Vor kurzem hatte ich Gelegenheit, ein paar Tage in der Stadt Assisi zu verbringen, wo vor 800 Jahren die Armutsbewegung und Friedensinitiative des „Poverello“, des hl. Franziskus, und seiner Gefährten ihren Anfang genommen hat. Assisi ist seither immer ein Ort, an dem viel für den Frieden gebetet wird und das Franziskanische „pace e bene“ (Friede und Gutes) allgegenwärtig ist.

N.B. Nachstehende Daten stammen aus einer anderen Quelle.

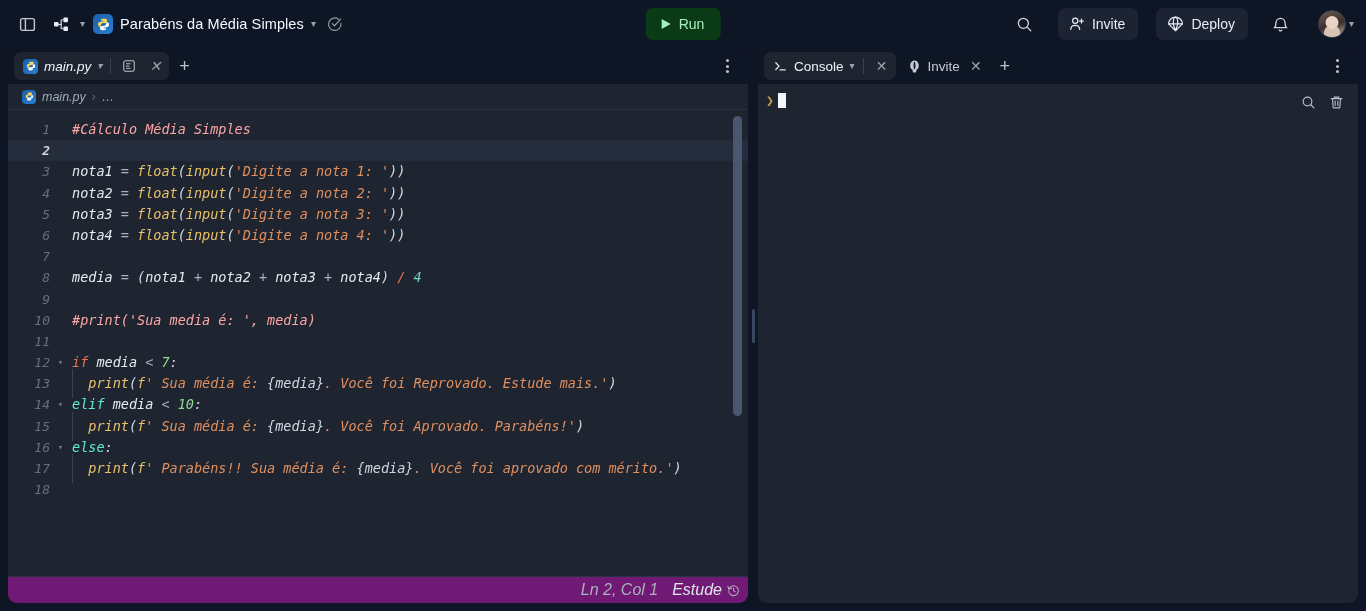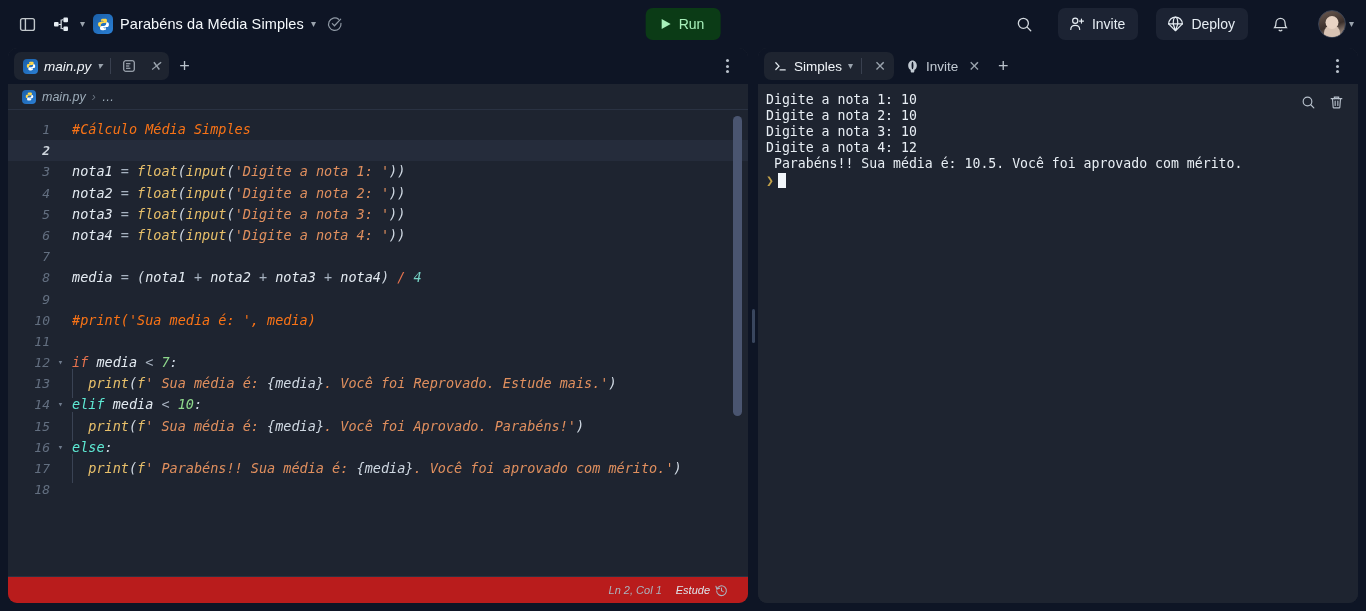--- a/index.html
+++ b/index.html
@@ -379,7 +379,7 @@
                 <line x1="7.6" y1="11.6" x2="13" y2="11.6"></line>
             </svg>
           </span>
-          <span>Simples</span>
+          <span>Console</span>
           <span class="chev">▾</span>
           <span class="tab-sep"></span>
           <span class="tab-x">✕</span>

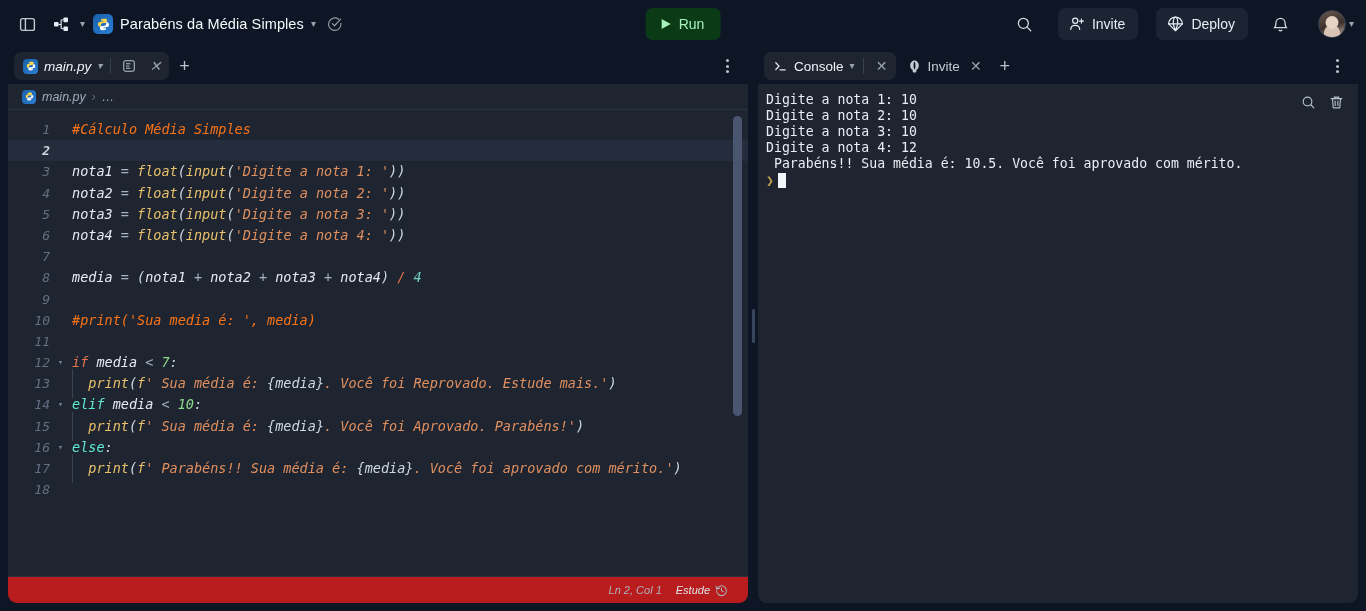--- a/index.html
+++ b/index.html
@@ -404,11 +404,6 @@
       </div>
 
       <div class="console-body">
-        <div class="console-out">Digite a nota 1: 10
-Digite a nota 2: 10
-Digite a nota 3: 10
-Digite a nota 4: 12
- Parabéns!! Sua média é: 10.5. Você foi aprovado com mérito.</div>
         <div class="prompt-row">
           <span class="prompt-glyph">❯</span>
           <span class="cursor-block"></span>

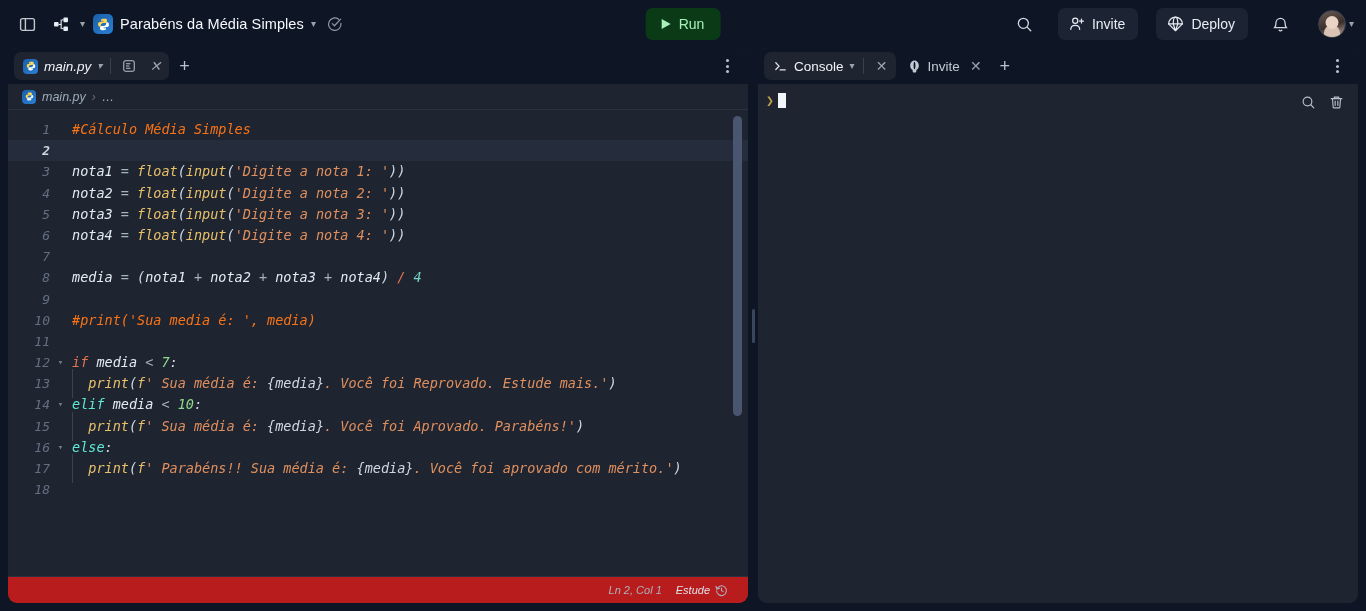--- a/index.html
+++ b/index.html
@@ -164,7 +164,7 @@
     content: ""; position: absolute; left: 0; top: -4px; bottom: -4px;
     width: 1px; background: #3a4354;
   }
-  .tk-com  { color: #f97316; }
+  .tk-com  { color: #fca5a5; }
   .tk-id   { color: #e4ebf2; }
   .tk-op   { color: #a7b2c0; }
   .tk-fn   { color: #e8c06a; }

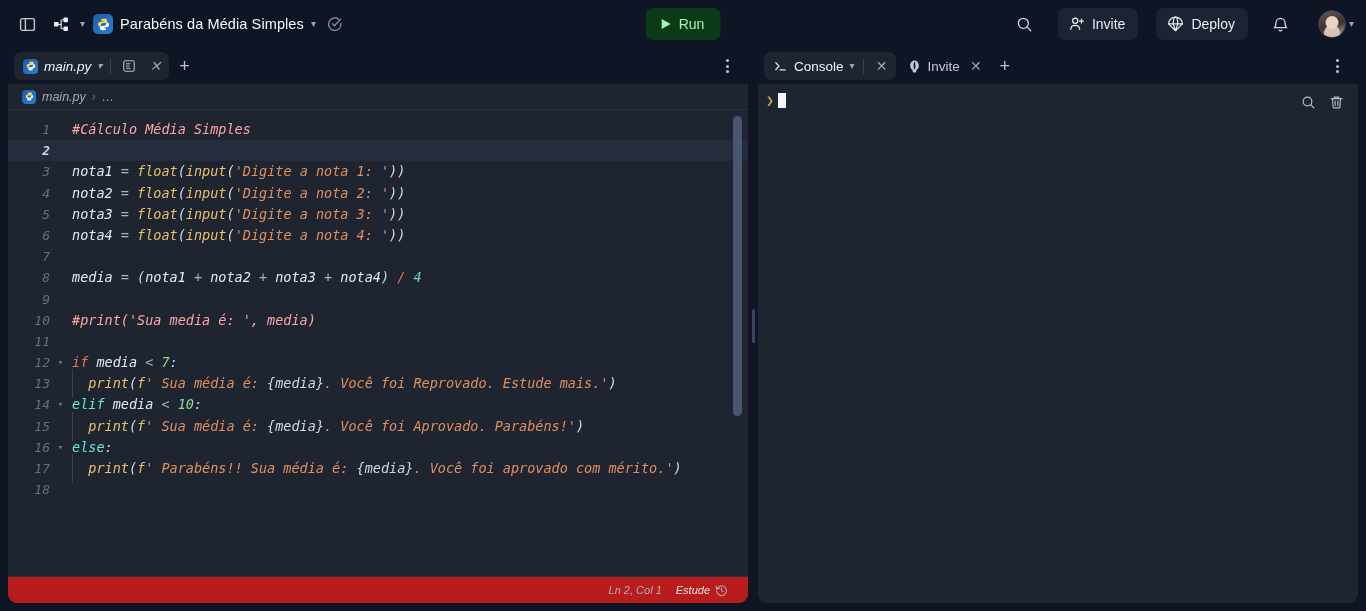--- a/index.html
+++ b/index.html
@@ -186,9 +186,9 @@
   .statusbar {
     height: 27px; flex: 0 0 27px;
     display: flex; align-items: center; justify-content: flex-end;
-    gap: 14px; padding: 0 20px;
-    background: #b91c1c; border-top: 1px solid #2a3242;
-    color: #aab3be; font-size: 11px;
+    gap: 14px; padding: 0 8px;
+    background: #701a75; border-top: 1px solid #2a3242;
+    color: #aab3be; font-size: 16px;
   }
   .hist { display: flex; align-items: center; gap: 5px; cursor: pointer; color: #dde4ea; }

Vor 30 Jahren hat gerade dort Papst Johannes Paul II. ein jährliches interreligiöses Friedensgebet mit großer Signalwirkung nach außen initiiert, das auch von seinem Nachfolger Papst Franziskus fortgesetzt wird und angesichts der festgefahrenen Friedensvermittlungen in Syrien und anderswo wichtiger ist denn je. Gebet um Frieden wird zu allen Zeiten wichtig bleiben, kann und darf aber nicht die Friedensbemühungen ersetzen.

In Assisi lebt derzeit der Komponist, Maler und Schriftsteller Carlo Tedeschi, der mit einer „mathematischen Friedensformel“ zum Nachdenken anregt: „+ sé – io = pace“ – frei übertragen: ein Plus, ein Mehr an tiefer Harmonie mit sich selbst, mit seinem innersten Wesenskern, und ein Minus an Ich, ein Weniger an Egozentrik, hat als Ergebnis den Frieden.

Diese Friedensformel lenkt den Blick auf eine wesentliche Ursache des Unfriedens: die Disharmonie mit sich selbst – ausgelöst durch fehlenden Selbstwert, Defizite in der persönlichen Beziehungsgeschichte, narzisstische Störung, vor allem aber durch das Gefühl, nicht geliebt zu sein. Wer mit sich selbst nicht im Reinen ist, wer mit seinem innersten Lebenskern und Liebeskern in Unfrieden lebt, wird schwer mit anderen in Frieden leben können und Träger des Friedens sein.

Wer auch immer in der Friedenserziehung tätig ist, sollte dieses „+ sé“ im Blick haben – alles andere ist nicht nachhaltig!